Of course, this is irrelevant. If a listener, no matter how "poor" his hearing is, can distinguish that it's a hifi playing, as compared to live acoustic sound - then his ears are doing a good enough job ... ^_^.

 

Can you please stop for a moment and read up on MES? You are describing sound inside your head which befits MES symptoms.

 

Everything you have written here is pointing to hearing sound inside your head which you have admitted many times that you let your brain to reconstruct the sound. Perhaps, medically this may not fall under MES but then research on MES is at the infant stage and diagnosis is difficult unless you can absolutely establish that you are hearing sound that doesn't exist outside your head.

 

I always believe that our brain is capable to fill in the gaps based on past exposure. I have experienced it where I couldn't hear the obvious fault. The Swedish experience probably would fall in this category. Most recordists and musicians do perceive satisfaction with their own recordings despite the inherent flaws because they can reconstruct the actual music in their head. This what makes this hobby to be very subjective.

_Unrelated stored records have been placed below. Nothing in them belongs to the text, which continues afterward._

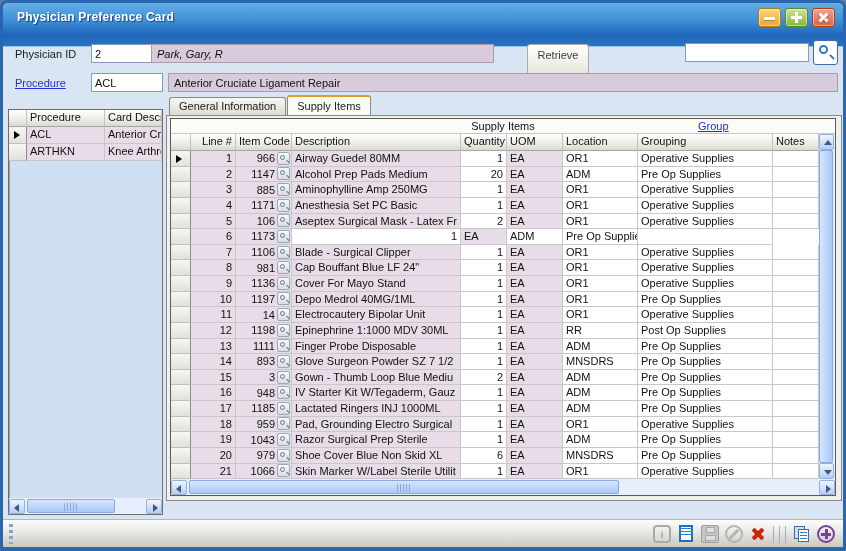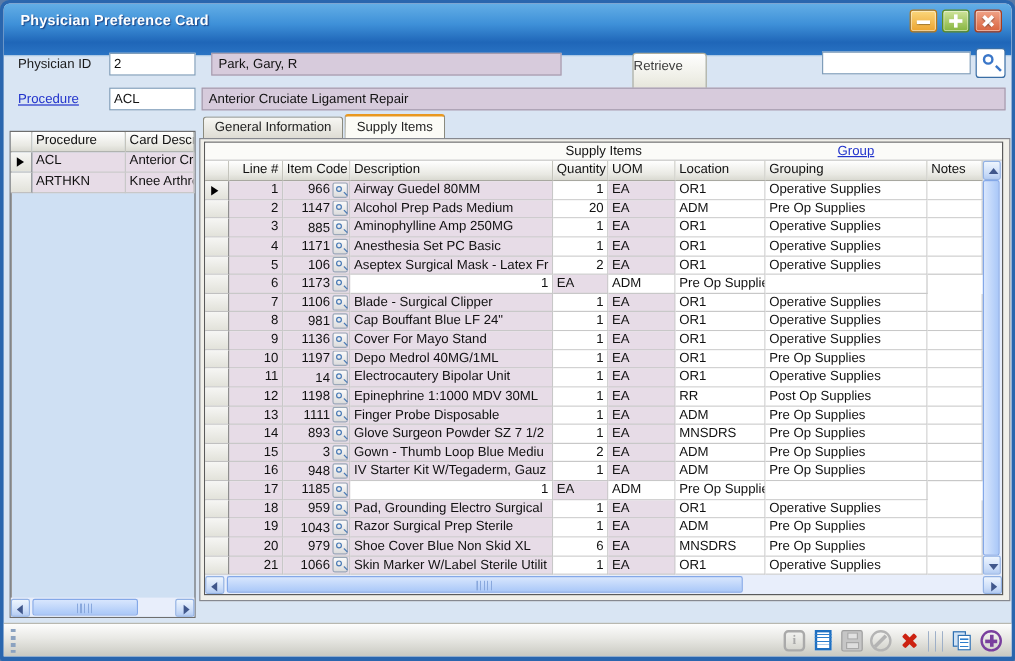"Park, Gary, R" div.ro-field { font-style: none -> italic; left: 173px -> 148px; width: 292px -> 343px }
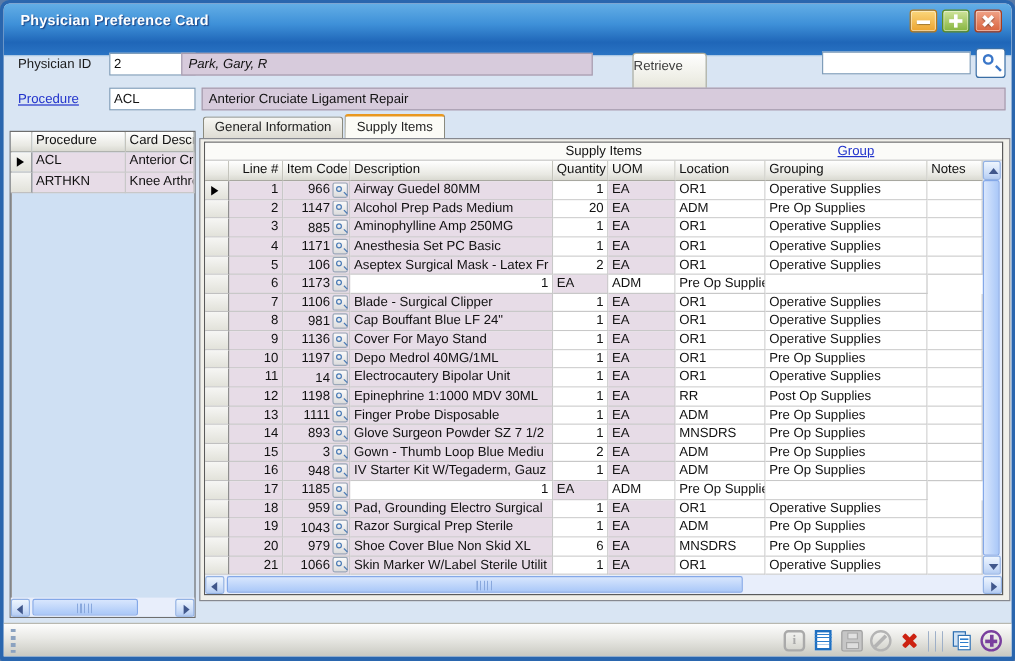"Retrieve" .btn { text-align: none -> center }
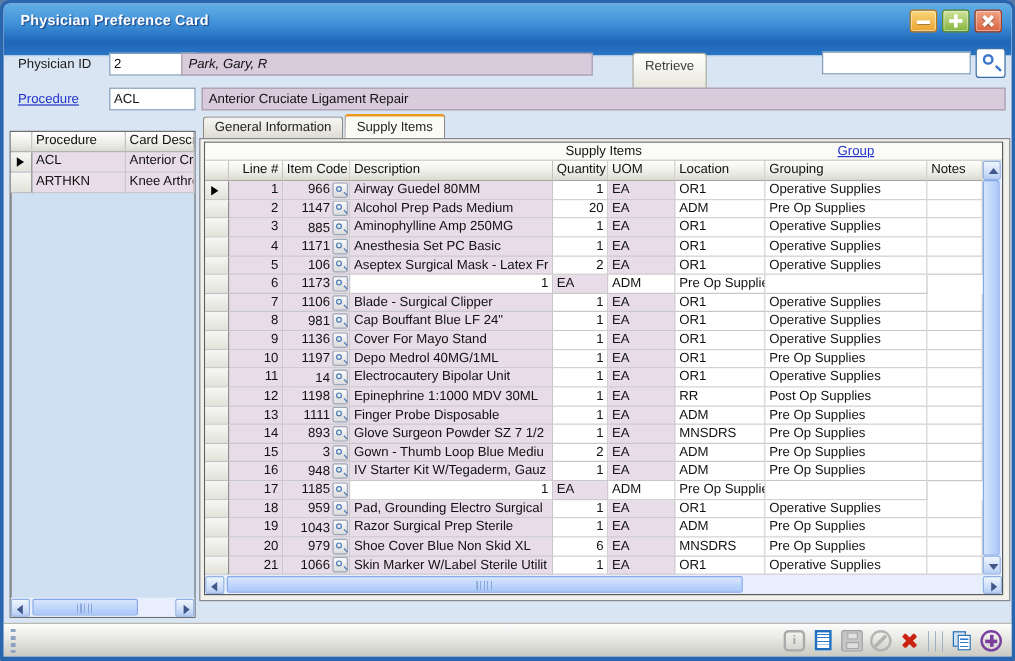"Lactated Ringers INJ 1000ML" div.dcell { html: none -> <div>Lactated Ringers INJ 1000ML</div> }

I cannot tell what and how a sound is reconstructed inside your head. 

 

New researches suggest that constant sound such as whitenoise, airplane jet noise or fan noise can trigger MES episode where you can hear beautiful music inside your head. Medication, past illness or alcohol can trigger this condition too. Some are so good with it where they can tune what music they want to hear inside their head.

 

Ask yourself whether there could be remotely a possibility that when you are saying that your brain could reconstruct the sound inside your head it fits MES description?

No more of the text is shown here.